-Wunreachable-rules¶
Sometimes the input grammar contains rules that will never match. This can
happen for two reasons. First, some rules may be shadowed by other rules that
match the same input, but have higher priority. Second, the rule itself may be
infinitely greedy: it may consume as many input characters as it can get and
never stop, and as a result never match. Both cases indicate a problem with
the grammar, and -Wunreachable-rules
detects and reports such rules.
Let’s see an example of the first kind: shadowed rules (shadowed.re).
/*!re2c
"" { return ""; }
* { return "*"; }
"a" | "b" { return "a | b"; }
"a" { return "a"; }
[\x00-\xFF] { return "[0 - 0xFF]"; }
[^] { return "[^]"; }
*/
In this example the empty rule ""
never matches, because any single code
unit is matched by other rules, which take precedence due to the longerst match.
Rule "a"
is shadowed by rule "a" | "b"
, which also matches a
, but
takes precedence because it comes first. Similarly, rule [^]
is shadowed by
rule [\x00-\xFF]
. Default rule *
is also shadowed, but it’s an exception
that is not reported (default case should always be handled). Shadowed rules
normally do not appear in the generated code: re2c removes them during its dead
code elimination pass.
$ re2c -Wunreachable-rules shadowed.re -o shadowed.c
shadowed.re:2:16: warning: unreachable rule (shadowed by rules at lines 4, 6) [-Wunreachable-rules]

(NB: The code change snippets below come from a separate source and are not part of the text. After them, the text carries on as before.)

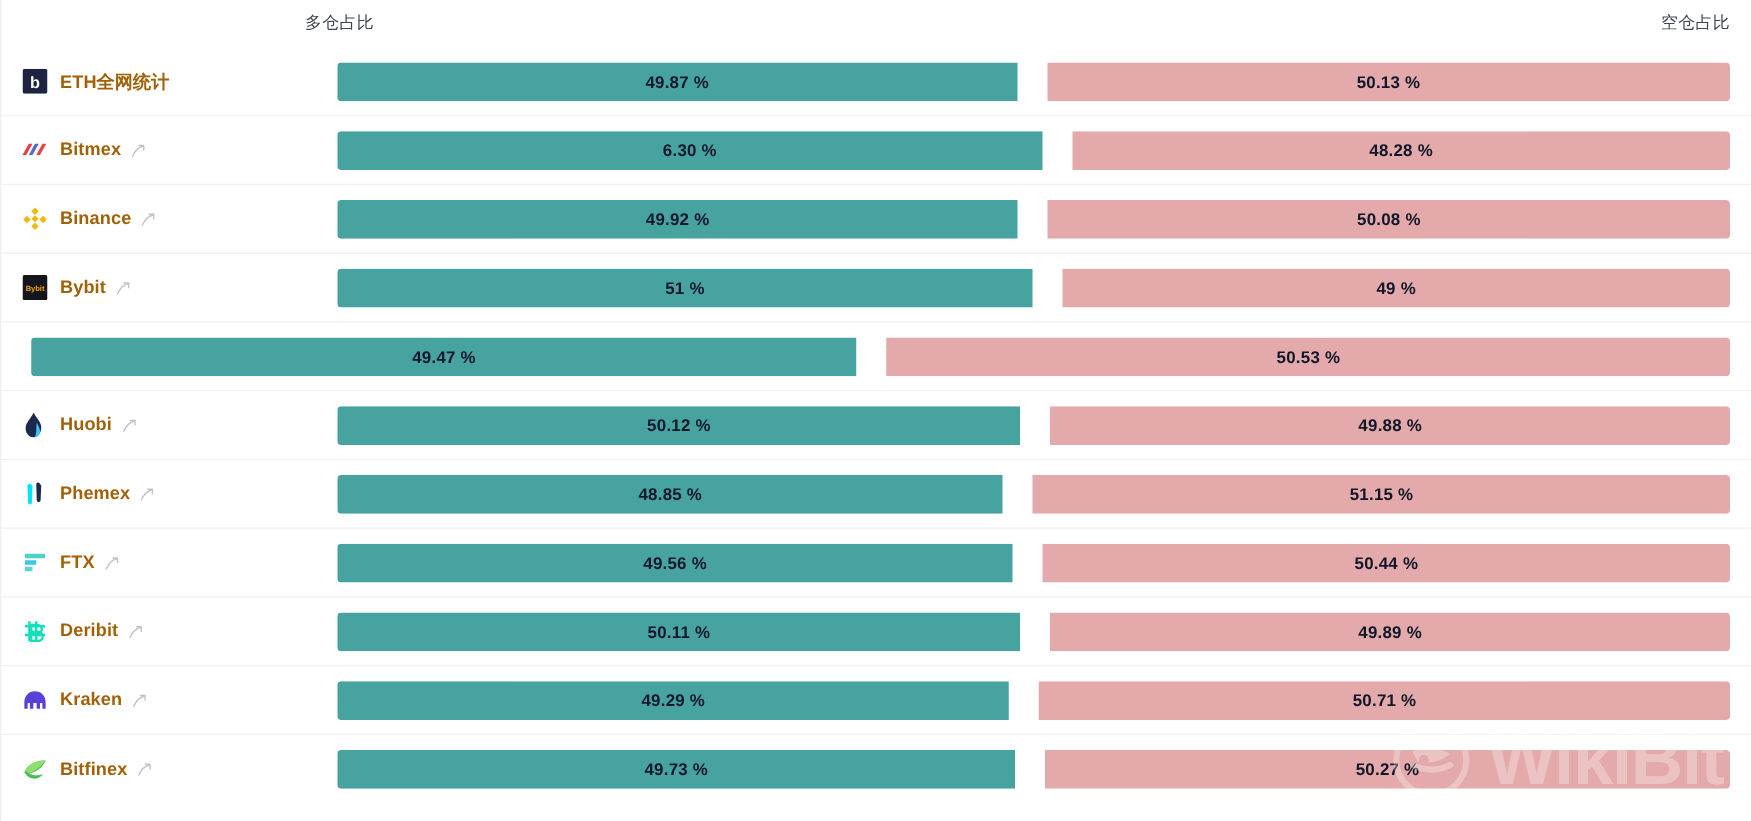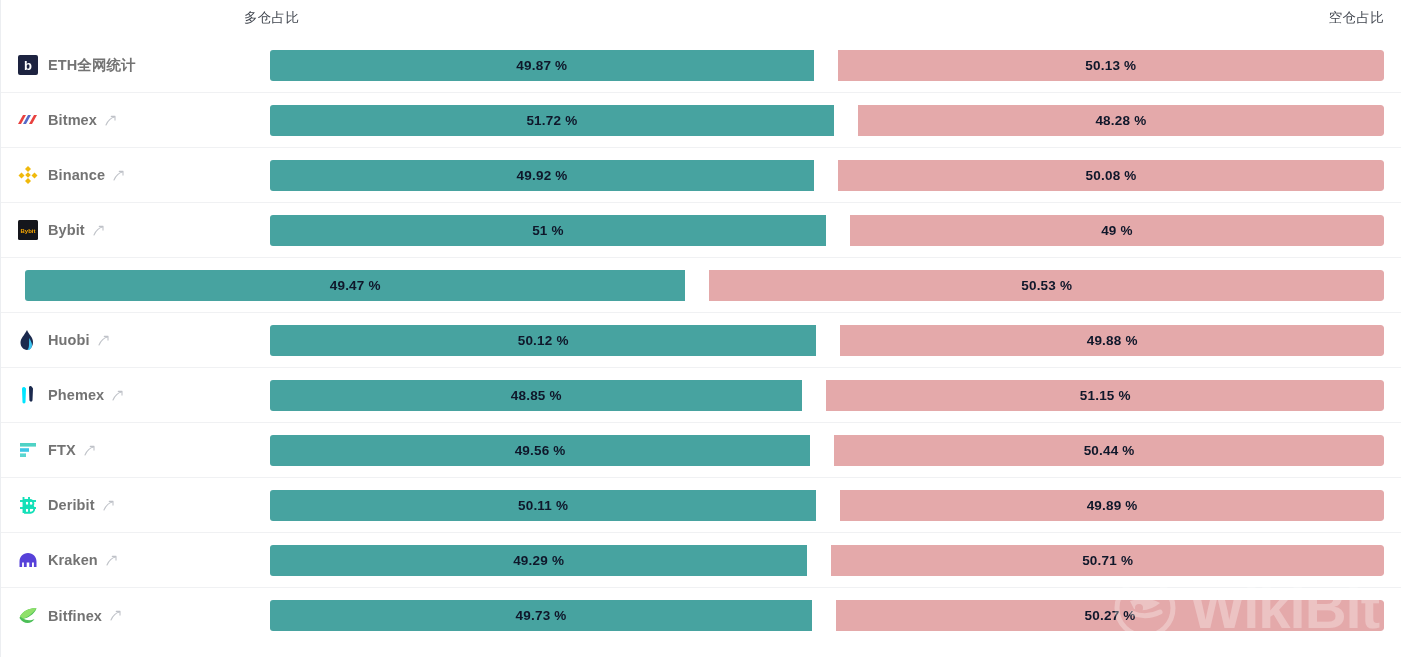--- a/index.html
+++ b/index.html
@@ -76,7 +76,7 @@
   .ex-name {
     font-size: 14.5px;
     font-weight: bold;
-    color: #737373;
+    color: #a16207;
     white-space: nowrap;
     letter-spacing: .1px;
   }

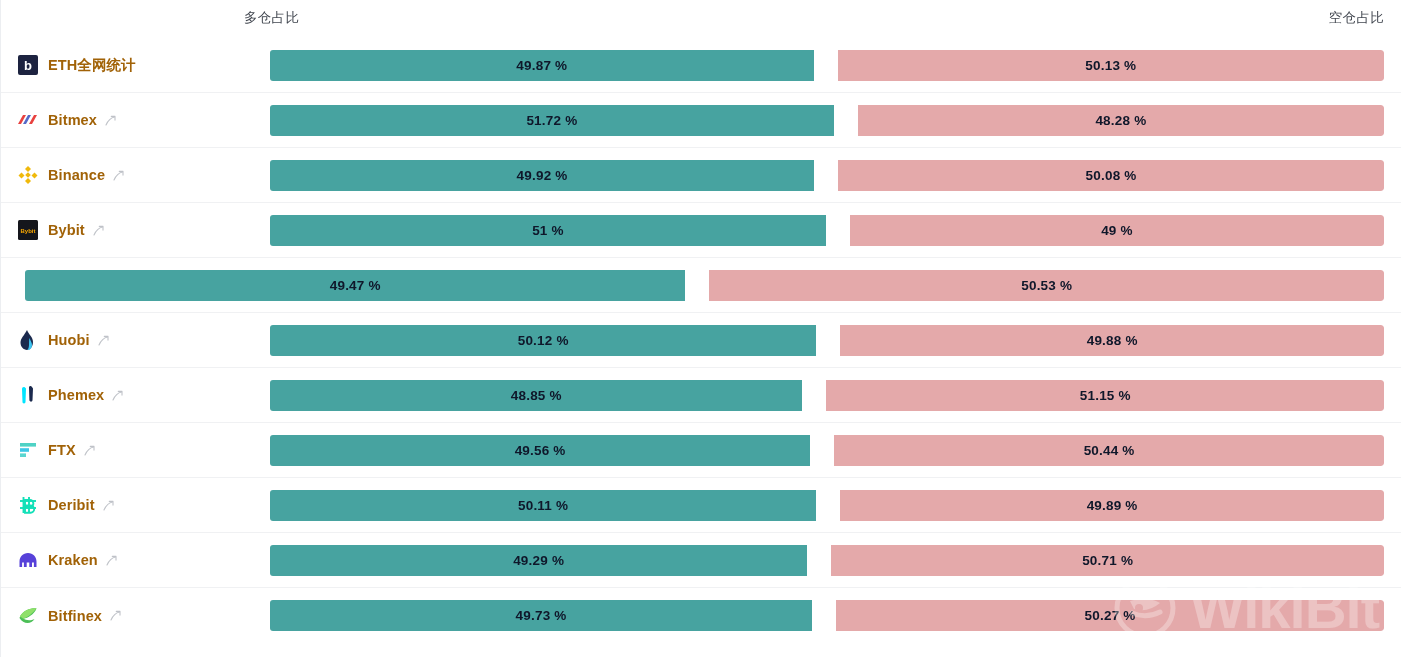--- a/index.html
+++ b/index.html
@@ -193,7 +193,7 @@
         <div class="bar-cell">
           <div class="bar-track">
             <div class="seg seg-long" style="width:51.72%">
-              <span>51.72 %</span>
+              <span>6.30 %</span>
             </div>
             <div class="seg seg-short" style="width:48.28%">
               <span>48.28 %</span>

shadowed.re:5:16: warning: unreachable rule (shadowed by rule at line 4) [-Wunreachable-rules]
shadowed.re:7:16: warning: unreachable rule (shadowed by rules at lines 4, 6) [-Wunreachable-rules]
Now let’s see an example of second kind: infinitely greedy rule (greedy.re).
/*!re2c
[^]* { return "greeedy"; }
*/
This rule will continue eating input characters until YYFILL
fails, or until
it reads past the end of buffer and causes memory access violation.
$ re2c -Wunreachable-rules greedy.re -o greedy.c
greedy.re:2:9: warning: unreachable rule [-Wunreachable-rules]